## INFORMATION SUPPLIED

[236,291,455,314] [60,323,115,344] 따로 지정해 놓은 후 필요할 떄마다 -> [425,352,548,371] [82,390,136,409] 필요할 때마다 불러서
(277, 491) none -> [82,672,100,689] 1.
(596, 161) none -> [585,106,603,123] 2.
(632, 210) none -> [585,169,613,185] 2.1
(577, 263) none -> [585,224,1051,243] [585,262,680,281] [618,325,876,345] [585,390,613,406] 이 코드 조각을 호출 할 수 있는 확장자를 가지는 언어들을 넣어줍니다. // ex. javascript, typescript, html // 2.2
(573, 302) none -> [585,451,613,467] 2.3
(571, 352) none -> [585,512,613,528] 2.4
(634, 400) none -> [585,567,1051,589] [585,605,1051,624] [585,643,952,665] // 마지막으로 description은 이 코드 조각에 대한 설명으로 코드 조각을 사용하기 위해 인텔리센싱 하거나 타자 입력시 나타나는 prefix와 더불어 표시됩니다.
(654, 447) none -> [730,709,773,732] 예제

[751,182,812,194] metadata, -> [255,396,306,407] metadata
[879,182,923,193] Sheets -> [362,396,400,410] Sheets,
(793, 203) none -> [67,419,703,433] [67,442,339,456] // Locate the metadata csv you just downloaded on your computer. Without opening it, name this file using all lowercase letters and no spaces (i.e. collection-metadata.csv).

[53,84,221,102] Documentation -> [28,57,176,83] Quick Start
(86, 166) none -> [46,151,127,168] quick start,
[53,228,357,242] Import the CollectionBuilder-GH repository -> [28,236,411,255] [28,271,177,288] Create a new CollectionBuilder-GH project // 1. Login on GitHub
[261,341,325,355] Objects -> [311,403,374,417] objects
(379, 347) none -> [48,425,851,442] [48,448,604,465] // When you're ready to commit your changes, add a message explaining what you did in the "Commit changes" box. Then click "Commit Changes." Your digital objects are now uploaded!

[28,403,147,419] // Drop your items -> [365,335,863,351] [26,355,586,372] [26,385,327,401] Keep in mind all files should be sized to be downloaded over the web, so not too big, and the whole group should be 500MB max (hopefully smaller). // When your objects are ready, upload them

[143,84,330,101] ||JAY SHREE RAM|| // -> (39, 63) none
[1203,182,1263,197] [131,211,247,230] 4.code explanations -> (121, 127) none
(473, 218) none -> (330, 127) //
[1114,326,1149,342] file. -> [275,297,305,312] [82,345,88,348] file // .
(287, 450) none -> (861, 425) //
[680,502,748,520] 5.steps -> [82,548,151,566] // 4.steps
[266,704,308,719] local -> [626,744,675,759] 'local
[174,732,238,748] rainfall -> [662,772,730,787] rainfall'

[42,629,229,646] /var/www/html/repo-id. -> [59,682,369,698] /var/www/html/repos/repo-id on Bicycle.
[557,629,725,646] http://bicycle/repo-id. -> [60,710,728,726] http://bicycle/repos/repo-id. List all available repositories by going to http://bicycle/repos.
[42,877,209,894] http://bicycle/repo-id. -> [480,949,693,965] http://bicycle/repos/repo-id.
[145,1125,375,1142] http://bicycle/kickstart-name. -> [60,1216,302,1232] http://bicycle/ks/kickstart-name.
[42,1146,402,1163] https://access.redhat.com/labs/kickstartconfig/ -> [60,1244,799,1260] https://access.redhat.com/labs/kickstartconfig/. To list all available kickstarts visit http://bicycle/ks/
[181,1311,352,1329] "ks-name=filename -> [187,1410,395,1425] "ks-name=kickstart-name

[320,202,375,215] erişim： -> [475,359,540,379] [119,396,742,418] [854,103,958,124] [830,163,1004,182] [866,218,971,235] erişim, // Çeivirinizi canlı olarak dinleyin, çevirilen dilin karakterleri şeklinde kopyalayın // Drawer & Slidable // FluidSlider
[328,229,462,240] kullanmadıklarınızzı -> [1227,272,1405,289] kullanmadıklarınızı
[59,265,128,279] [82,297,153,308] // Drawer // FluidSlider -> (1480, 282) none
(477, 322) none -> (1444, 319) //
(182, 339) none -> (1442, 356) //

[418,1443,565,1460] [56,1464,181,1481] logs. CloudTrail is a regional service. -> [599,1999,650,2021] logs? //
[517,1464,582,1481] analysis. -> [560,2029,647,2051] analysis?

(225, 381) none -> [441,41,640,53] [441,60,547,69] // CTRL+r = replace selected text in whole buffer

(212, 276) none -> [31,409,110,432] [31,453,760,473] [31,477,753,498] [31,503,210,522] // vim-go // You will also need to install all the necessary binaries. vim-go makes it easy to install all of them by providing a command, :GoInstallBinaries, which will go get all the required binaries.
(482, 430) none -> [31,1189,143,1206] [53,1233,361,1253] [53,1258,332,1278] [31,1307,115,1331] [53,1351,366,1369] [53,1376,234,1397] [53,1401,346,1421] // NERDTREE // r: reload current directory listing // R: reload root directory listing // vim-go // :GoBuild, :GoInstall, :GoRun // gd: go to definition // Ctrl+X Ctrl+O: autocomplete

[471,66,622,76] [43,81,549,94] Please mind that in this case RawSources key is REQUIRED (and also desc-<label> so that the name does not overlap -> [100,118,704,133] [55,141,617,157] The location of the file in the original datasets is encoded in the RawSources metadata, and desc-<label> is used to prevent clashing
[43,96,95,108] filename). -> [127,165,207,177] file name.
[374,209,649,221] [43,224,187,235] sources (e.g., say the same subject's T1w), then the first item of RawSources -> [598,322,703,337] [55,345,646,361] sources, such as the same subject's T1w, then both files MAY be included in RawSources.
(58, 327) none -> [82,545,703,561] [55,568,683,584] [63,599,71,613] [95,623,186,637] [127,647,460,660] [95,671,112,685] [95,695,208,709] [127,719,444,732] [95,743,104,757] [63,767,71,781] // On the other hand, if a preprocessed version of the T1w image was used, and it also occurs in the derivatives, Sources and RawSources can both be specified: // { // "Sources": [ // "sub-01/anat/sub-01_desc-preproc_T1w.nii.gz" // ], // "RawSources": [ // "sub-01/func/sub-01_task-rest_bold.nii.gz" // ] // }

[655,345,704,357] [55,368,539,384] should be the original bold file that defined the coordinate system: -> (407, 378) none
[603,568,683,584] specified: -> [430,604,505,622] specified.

## WHAT TO WORK ON
Nothing but the lines from the start of the data through the line holding "(577, 263) none" should be restated, and each one exactly.

## SOLUTION
[236,291,455,314] [60,323,115,344] 따로 지정해 놓은 후 필요할 떄마다 -> [425,352,548,371] [82,390,136,409] 필요할 때마다 불러서
(277, 491) none -> [82,672,100,689] 1.
(596, 161) none -> [585,106,603,123] 2.
(632, 210) none -> [585,169,613,185] 2.1
(577, 263) none -> [585,224,1051,243] [585,262,680,281] [618,325,876,345] [585,390,613,406] 이 코드 조각을 호출 할 수 있는 확장자를 가지는 언어들을 넣어줍니다. // ex. javascript, typescript, html // 2.2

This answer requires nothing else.